British writer Fay Weldon has died at the age of 91. She died "peacefully" on Wednesday morning, as several British media reported, citing her family. The Brit leaves a body of work of more than 30 novels.
The idiosyncratic feminist is best known for her 1983 novel "The Devil" (Original: "The Life and Loves of a She-Devil"), which was filmed in 1989 with Roseanne Barr and Meryl Streep. The book, Weldon once joked, would probably take her to hell because of the protagonist's relentless vendetta against her unfaithful husband.
But she also said that "women are so used to being 'good' that a little naughty doesn't hurt" -- burning down houses, giving away one's children, jailing husbands and taking his money, inclusive.
A writing family
Weldon was born with a passion for writing. Her mother (pseudonym: Pearl Bellairs) and her partner were writers, as were her grandfather and an uncle. She was born Franklin Birkinshaw on September 22, 1931 in the British county of Worcestershire as a doctor's daughter. The family relocated to New Zealand soon after.
However, after the end of World War II, Weldon returned to Britain with her mother and sister.
In England, after studying psychology and economics, she worked in the late 1950s for the British Foreign Office and the daily newspaper "Daily Mirror". She then worked as a copywriter at an agency alongside Salman Rushdie. She later made her breakthrough and celebrated success with bestselling novels, radio plays and numerous awards for her TV screenplays.
The coexistence of the sexes
She found inspiration and impetus for writing novels in her own experiences and observations in the daily interaction of the sexes, especially in her own marriage.
After a first failed marriage, Weldon married the painter, musician and antique dealer Ronald Weldon in 1960. After 30 years and three sons together (from the first marriage Weldon had another son), he eloped with a young hypnotherapist. The author captured her story in a bitterly sarcastic yet unsentimental way in the novel "Marriage Break".

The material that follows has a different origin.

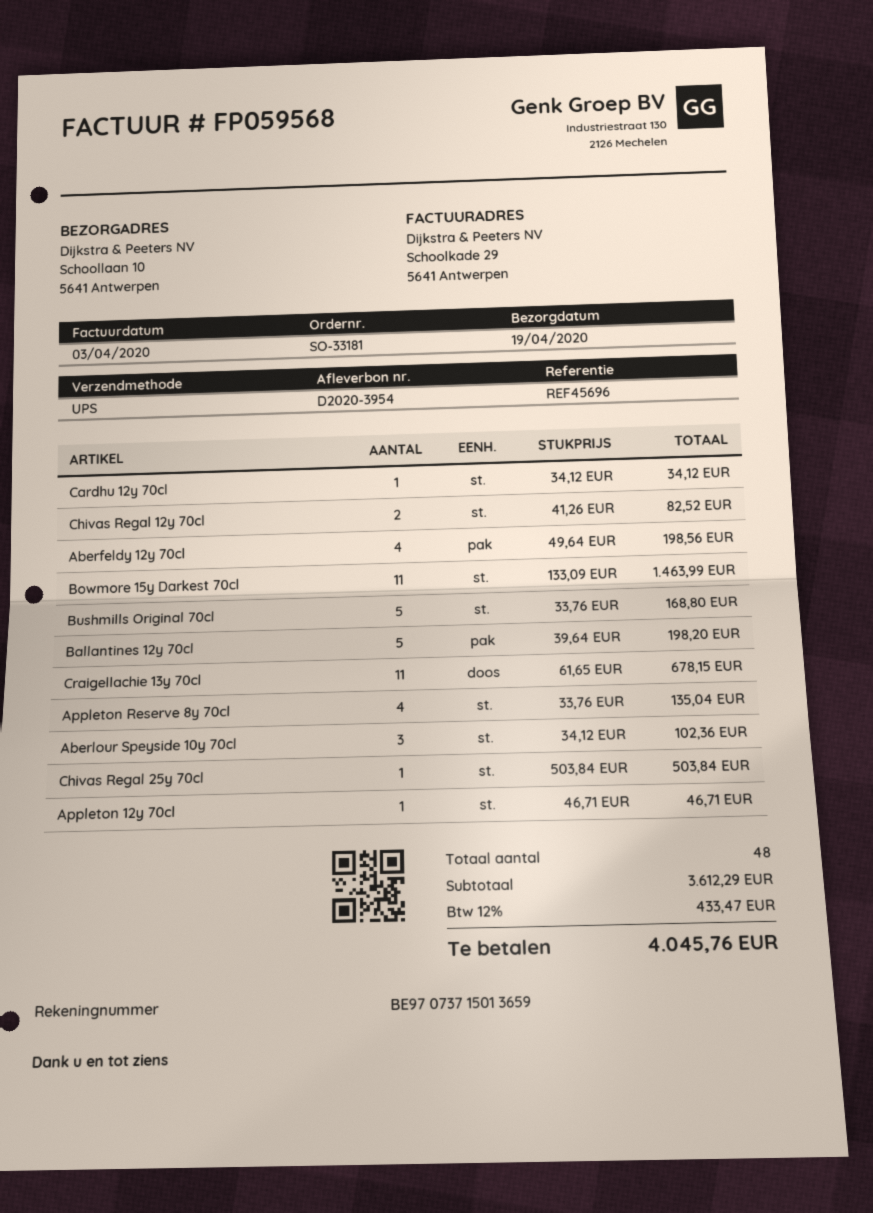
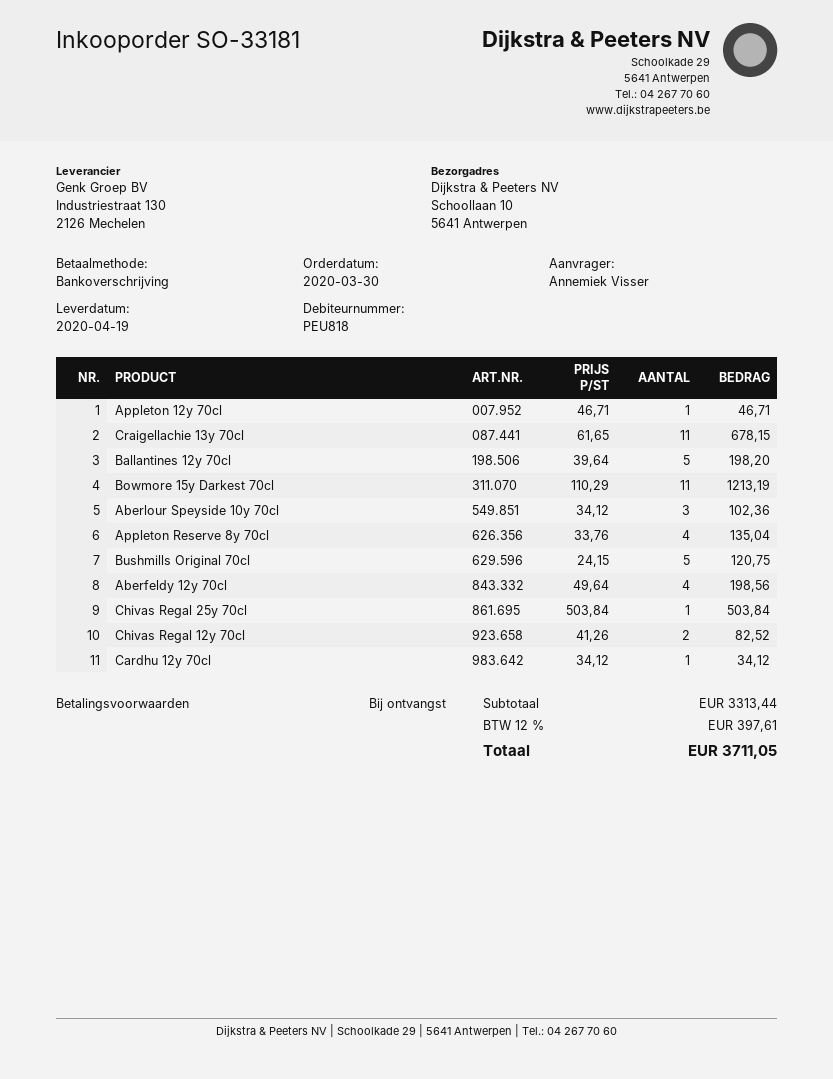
Bowmore 15y Darkest 70cl: 11 x 133.09 = 1463.99 -> 11 x 110.29 = 1213.19
Bushmills Original 70cl: 5 x 33.76 = 168.80 -> 5 x 24.15 = 120.75
subtotal: 3612.29 -> 3313.44
tax: 12% = 433.47 -> 12% = 397.61
total: 4045.76 -> 3711.05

"With irony and black humour," wrote the "Süddeutsche Zeitung", "Weldon observes men and women in the battle of the sexes in everyday situations. She releases her characters from their individual tragedy and lends the catastrophes that inevitably strike hilarious features."
Booker Prize nominee
Her novel "Praxis" (in English: "The Blanket of Happiness") from 1978 was nominated for the renowned Booker Prize, whose jury she later chaired for a time. Until 2021 she taught creative writing at the University of Bath (Bath Spa University).
In 2001 she was awarded a medal by the British royal family for her services to literature.